Before-and-after change data
+ + +

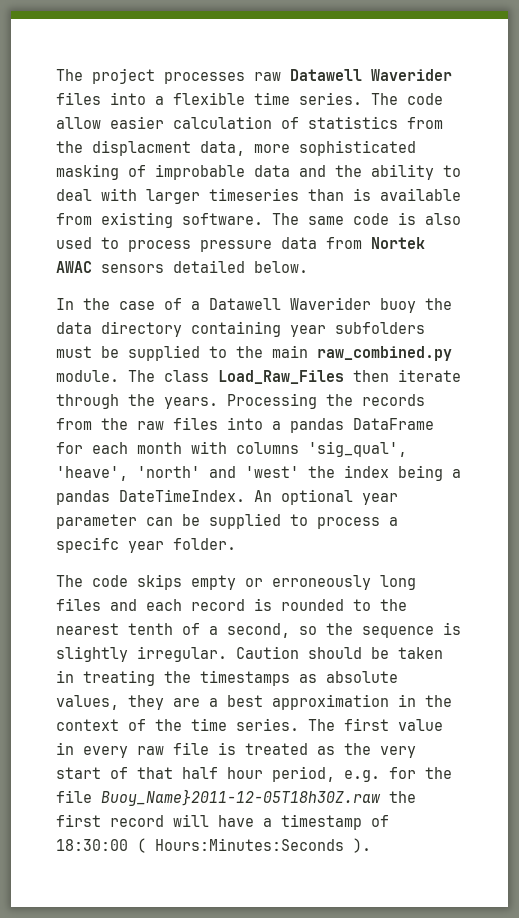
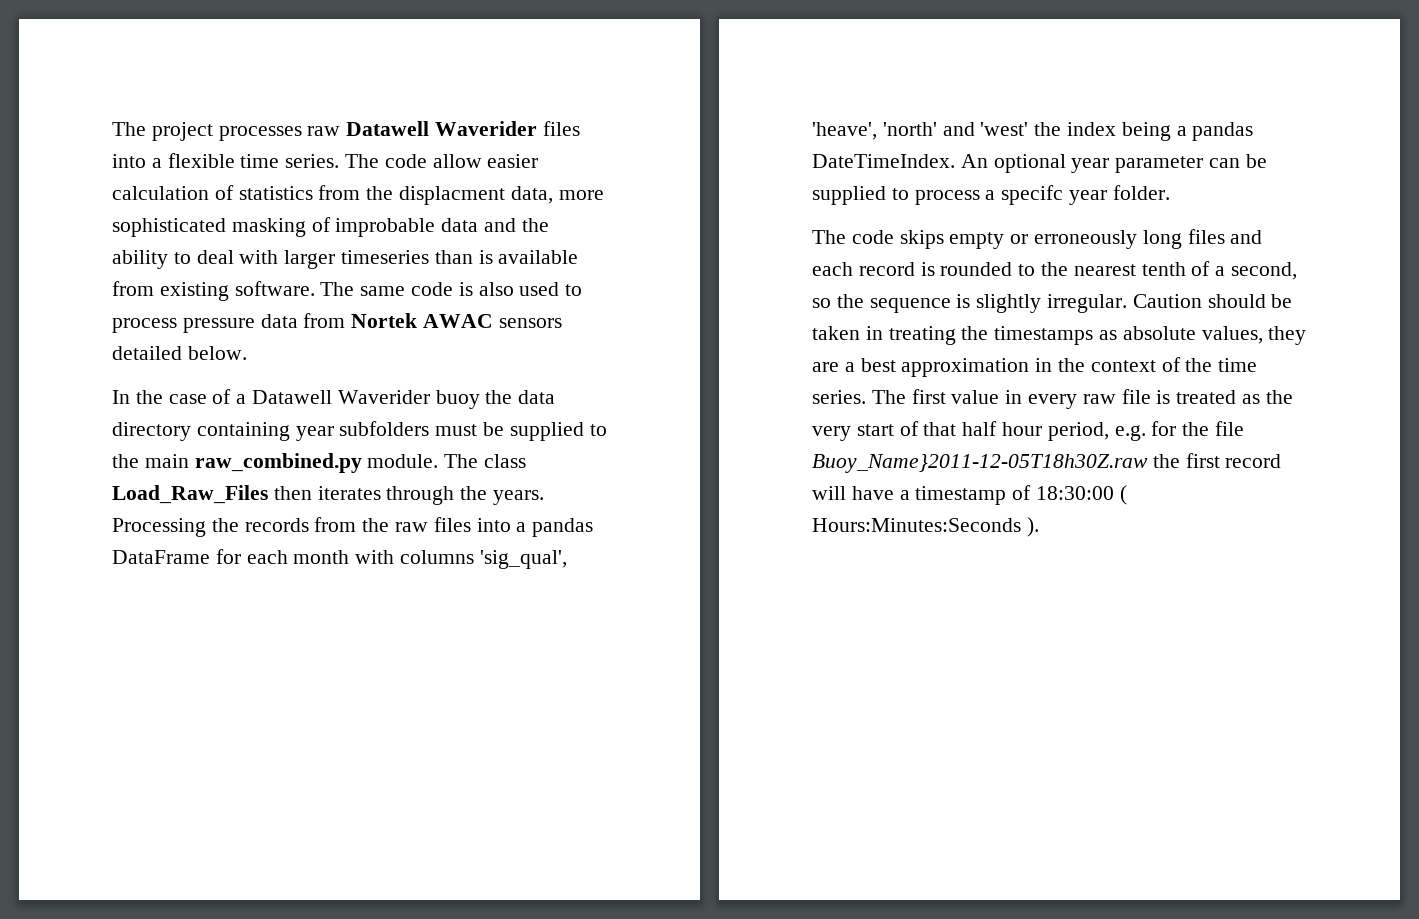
- The class Load_Raw_Files then iterate through the years.
+ The class Load_Raw_Files then iterates through the years.

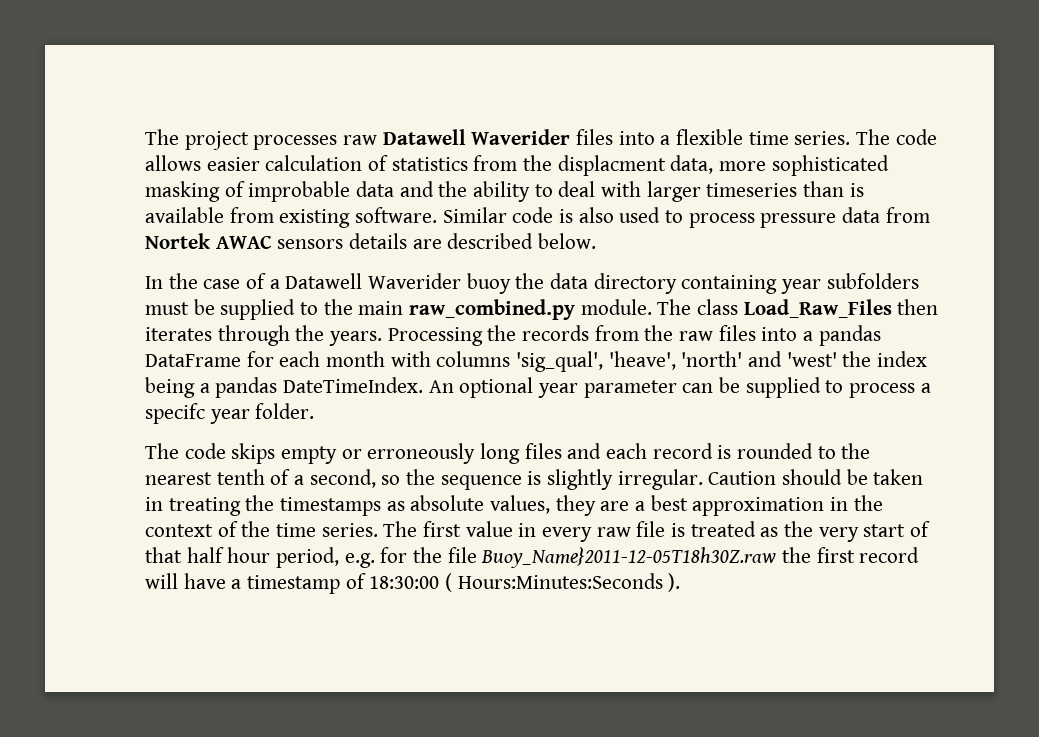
- The code allow easier calculation of statistics from the displacment data, more sophisticated masking of improbable data and the ability to deal with larger timeseries than is available from existing software.
+ The code allows easier calculation of statistics from the displacment data, more sophisticated masking of improbable data and the ability to deal with larger timeseries than is available from existing software.
- The same code is also used to process pressure data from Nortek AWAC sensors detailed below.
+ Similar code is also used to process pressure data from Nortek AWAC sensors details are described below.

+ + +

The entries above need to be repeated in full, word for word. Skip the images.

Your response
- The class Load_Raw_Files then iterate through the years.
+ The class Load_Raw_Files then iterates through the years.

- The code allow easier calculation of statistics from the displacment data, more sophisticated masking of improbable data and the ability to deal with larger timeseries than is available from existing software.
+ The code allows easier calculation of statistics from the displacment data, more sophisticated masking of improbable data and the ability to deal with larger timeseries than is available from existing software.
- The same code is also used to process pressure data from Nortek AWAC sensors detailed below.
+ Similar code is also used to process pressure data from Nortek AWAC sensors details are described below.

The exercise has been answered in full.